Monday, October 27, 2014

More Notes from CCMWG's Write Direction Conference: Writing Nonfiction with Mary Horner

Here is the second installment of my notes from the CCMWG's Write Direction conference earlier this month. 

Mary Horner  is a multi-published, award-winning writer and college teacher who gave a thoughtful and informative session on “Writing Nonfiction.”

Here are some of the notes I jotted down during Mary's presentation:

Nonfiction is based on someone's truth. It is factual but can also be emotional. Variety is what makes writing nonfiction wonderful.

According to Mary, the secret of selling nonfiction is:

* Give editors what they want
* Read the publication before submitting
* Approach editors with an idea (2 or 3 are better)
* If it's something you're interested in, that's even better
* Your passion will come through if you care about your topic
* Ask the editor for an idea if your suggested ideas fail
* Submit clean, well organized, and researched copy
* Stay focused; it's more than the writing itself, it's the framework

Possible topics: What do you love? What do you hate? What are your pet peeves?

Make connections to your feelings so your passion comes through.

What do you know?
What do you want to know?
Next comes research (to fill the gap between what you know and want to know)

Mary's three-step process:
Make an outline – gather lots of info
Visit the library – ask  research librarians for assistance; they have access to databases not available to writers
Ask experts -- they are usually flattered you ask!

Word of caution: Research can be a time waster so set limits.

Credibility is believability.
Make sure your sources, especially from the Internet, are reliable.
Be sure to cite your research and copy url onto the work-in-progress document for future reference.
Always verify.

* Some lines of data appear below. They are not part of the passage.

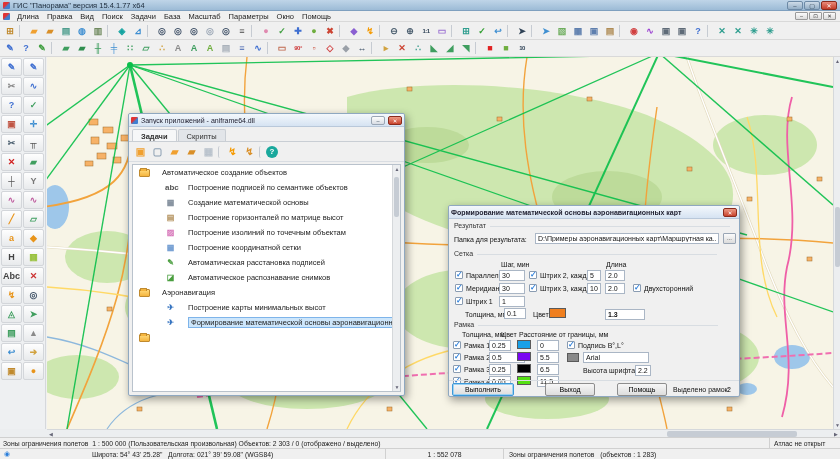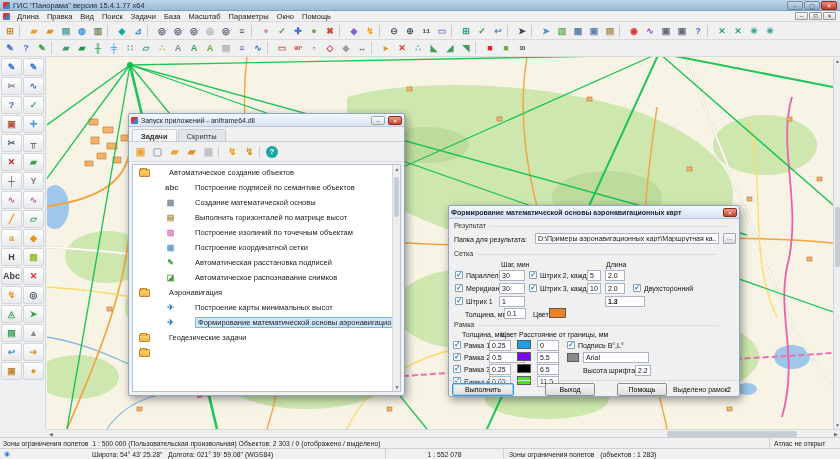--- a/index.html
+++ b/index.html
@@ -68,21 +68,21 @@
   #launcher{left:128px;top:113px;width:277px;height:283px;}
   .tabs{display:flex;gap:1px;padding:2px 3px 0;border-bottom:1px solid #c9ced4;height:15px;}
   .tab{padding:2px 8px;font-size:7.5px;background:#e2e5e9;border:1px solid #c9ced4;border-bottom:none;
     border-radius:2px 2px 0 0;color:#333;}
   .tab.active{background:#f6f7f8;font-weight:bold;}
   .ltoolbar{height:20px;display:flex;align-items:center;gap:2px;padding:0 4px;border-bottom:1px solid #d9dde2;}
   .lti{width:15px;height:14px;display:flex;align-items:center;justify-content:center;font-size:10px;font-weight:bold;border-radius:2px;}
   .lti.round{background:#19a89c;color:#fff!important;border-radius:50%;width:12px;height:12px;font-size:8px;}
   .lti.sep{width:5px;height:12px;border-left:1px solid #c6cbd2;font-size:0;}
   #tree{position:absolute;left:3px;top:50px;right:3px;bottom:3px;background:#fff;border:1px solid #b9c2cc;overflow:hidden;}
-  .trow{height:15px;display:flex;align-items:center;gap:19px;padding-left:6px;white-space:nowrap;}
+  .trow{height:15px;display:flex;align-items:center;gap:12px;padding-left:6px;white-space:nowrap;}
   .trow.item{padding-left:32px;}
   .t-fold{width:11px;height:8px;background:linear-gradient(#ffd97a,#f5b53e);border:1px solid #c08a2e;border-radius:1px;position:relative;flex:none;}
   .t-fold::before{content:"";position:absolute;left:0;top:-2px;width:5px;height:2px;background:#f5b53e;border:1px solid #c08a2e;border-bottom:none;border-radius:1px 1px 0 0;}
   .t-glyph{width:11px;text-align:center;font-size:8px;font-weight:bold;flex:none;}
   .t-label{font-size:7.5px;color:#222;}
   .trow.selected .t-label{background:#cde6fb;border:1px solid #7eb4ea;padding:0 2px;}
   #treescroll{position:absolute;right:0;top:0;width:8px;bottom:0;background:#eceef0;border-left:1px solid #d5d8db;}
   #treescroll .vthumb{top:12px;height:40px;left:1px;width:5px;}
 
   
@@ -452,21 +452,21 @@
 
         <div class="trow item">
 
           <span class="t-glyph" style="color: rgb(127, 140, 154);">▦</span>
           <span class="t-label">Создание математической основы</span>
         </div>
 
         <div class="trow item">
 
           <span class="t-glyph" style="color: rgb(176, 141, 87);">▤</span>
-          <span class="t-label">Выполнить горизонталей по матрице высот</span>
+          <span class="t-label">Построение горизонталей по матрице высот</span>
         </div>
 
         <div class="trow item">
 
           <span class="t-glyph" style="color: rgb(214, 115, 184);">▨</span>
           <span class="t-label">Построение изолиний по точечным объектам</span>
         </div>
 
         <div class="trow item">
 
@@ -497,25 +497,20 @@
           <span class="t-glyph" style="color: rgb(47, 111, 190);">✈</span>
           <span class="t-label">Построение карты минимальных высот</span>
         </div>
 
         <div class="trow item selected">
 
           <span class="t-glyph" style="color: rgb(47, 111, 190);">✈</span>
           <span class="t-label">Формирование математической основы аэронавигационных карт</span>
         </div>
 
-        <div class="trow folder">
-          <span class="t-fold"></span>
-
-          <span class="t-label">Геодезические задачи</span>
-        </div>
 
 
 
         <div class="trow folder">
           <span class="t-fold"></span>
 
         </div>
       </div>
   </div>
 
@@ -560,21 +555,21 @@
       <span class="cbrow" style="left:184px;top:65px;">
         <span class="cb"></span>
         <span>Двухсторонний</span>
       </span>
 
       <span class="cbrow" style="left:6px;top:78px;">
         <span class="cb"></span>
         <span>Штрих 1</span>
       </span>
       <input class="inp" style="left: 50px; top: 77px; width: 26px;" value="1">
-      <input class="inp" style="left: 156px; top: 77px; width: 40px; font-weight: bold;" value="1.3">
+      <input class="inp" style="left: 156px; top: 90px; width: 40px; font-weight: bold;" value="1.3">
 
       <span class="abs" style="left:16px;top:92px;">Толщина, мм</span>
       <input class="inp" style="left: 55px; top: 89px; width: 22px;" value="0.1">
       <span class="abs" style="left:84px;top:92px;">Цвет</span>
       <span class="swatch" style="left: 100px; top: 89px; width: 17px; height: 10px; background: rgb(240, 127, 31);"></span>
 
       <span class="abs grp" style="left:5px;top:102px;">Рамка</span>
       <span class="abs" style="left:13px;top:112px;">Толщина, мм</span>
       <span class="abs" style="left:52px;top:112px;">Цвет</span>
       <span class="abs" style="left:70px;top:112px;">Расстояние от границы, мм</span>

If in doubt, leave it out.

One of Mary's favorite humorous quotes from the Internet is:
"85% of the quotes on the Internet are made up." (Abe Lincoln)

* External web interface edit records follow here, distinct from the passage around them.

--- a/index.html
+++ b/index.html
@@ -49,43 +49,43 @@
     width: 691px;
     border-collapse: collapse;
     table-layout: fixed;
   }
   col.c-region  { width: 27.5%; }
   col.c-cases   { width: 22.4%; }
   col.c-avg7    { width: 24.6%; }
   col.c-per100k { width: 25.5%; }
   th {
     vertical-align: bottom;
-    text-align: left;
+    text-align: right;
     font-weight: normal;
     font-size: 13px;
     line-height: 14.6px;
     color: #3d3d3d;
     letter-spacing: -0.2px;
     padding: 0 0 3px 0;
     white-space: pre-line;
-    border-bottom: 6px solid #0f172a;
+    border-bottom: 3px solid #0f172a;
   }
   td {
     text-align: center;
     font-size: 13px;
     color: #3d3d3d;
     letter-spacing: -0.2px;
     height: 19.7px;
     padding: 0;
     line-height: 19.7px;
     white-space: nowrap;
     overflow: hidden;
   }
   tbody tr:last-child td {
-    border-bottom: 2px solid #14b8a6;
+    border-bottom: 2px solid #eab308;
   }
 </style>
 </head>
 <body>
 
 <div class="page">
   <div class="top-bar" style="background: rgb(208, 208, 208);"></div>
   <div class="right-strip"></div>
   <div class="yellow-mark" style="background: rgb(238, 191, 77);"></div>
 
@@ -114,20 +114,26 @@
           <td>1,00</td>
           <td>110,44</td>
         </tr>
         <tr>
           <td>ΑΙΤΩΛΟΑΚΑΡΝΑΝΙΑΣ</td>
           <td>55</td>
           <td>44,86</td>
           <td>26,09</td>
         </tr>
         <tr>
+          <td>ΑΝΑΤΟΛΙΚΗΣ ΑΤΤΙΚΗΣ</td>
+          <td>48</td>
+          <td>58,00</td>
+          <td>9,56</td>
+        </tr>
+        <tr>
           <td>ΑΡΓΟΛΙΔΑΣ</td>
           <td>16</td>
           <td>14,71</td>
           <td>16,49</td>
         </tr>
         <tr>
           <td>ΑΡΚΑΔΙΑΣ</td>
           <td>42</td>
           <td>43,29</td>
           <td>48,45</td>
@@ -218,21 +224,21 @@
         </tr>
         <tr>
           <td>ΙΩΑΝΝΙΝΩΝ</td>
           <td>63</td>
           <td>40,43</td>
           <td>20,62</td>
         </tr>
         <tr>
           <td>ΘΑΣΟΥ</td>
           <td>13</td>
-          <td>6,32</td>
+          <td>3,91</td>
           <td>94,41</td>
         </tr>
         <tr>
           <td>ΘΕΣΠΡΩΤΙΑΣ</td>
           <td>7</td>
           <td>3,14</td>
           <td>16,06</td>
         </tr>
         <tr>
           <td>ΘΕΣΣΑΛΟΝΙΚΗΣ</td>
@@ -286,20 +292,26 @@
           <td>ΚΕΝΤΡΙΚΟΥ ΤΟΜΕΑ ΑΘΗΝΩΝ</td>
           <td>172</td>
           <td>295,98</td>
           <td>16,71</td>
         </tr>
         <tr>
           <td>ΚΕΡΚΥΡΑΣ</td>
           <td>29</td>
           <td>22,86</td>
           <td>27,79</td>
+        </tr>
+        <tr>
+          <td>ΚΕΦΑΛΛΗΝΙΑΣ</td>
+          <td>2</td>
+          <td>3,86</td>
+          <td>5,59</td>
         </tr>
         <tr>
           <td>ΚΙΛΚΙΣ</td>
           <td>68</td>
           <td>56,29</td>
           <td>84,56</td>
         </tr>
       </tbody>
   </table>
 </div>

The framework for your nonfiction should be logical and easy to follow.

The thesis statement basically asks the question: What do I believe to be true?

Don't be afraid to make changes if what you discover during research conflicts with what you think you know.

Ask yourself:
What is true?
Why do I believe it?
What do I believe about it?

Mary shared this quote, “If there is no discovery for the writer, there is also no discovery for the reader.”

Narrow focus makes the difference.

Mary uses symbols in the margins of her paragraphs to help organize her works in progress.

Editors appreciate it when writers add a little something extra (a sidebar, thoughtful quotes, photographs, or illustrations).

If you would like to learn more about Mary’s thoughts on writing nonfiction, I recommend reading her book, “Strengthen your Nonfiction Writing.


Tuesday, October 21, 2014

Notes from CCMWG Keynote Address by Terry Allen on Film Noir

During the keynote presentation, Terry Allen showed film clips to demonstrate the points he made and to complement his lecture on film noir.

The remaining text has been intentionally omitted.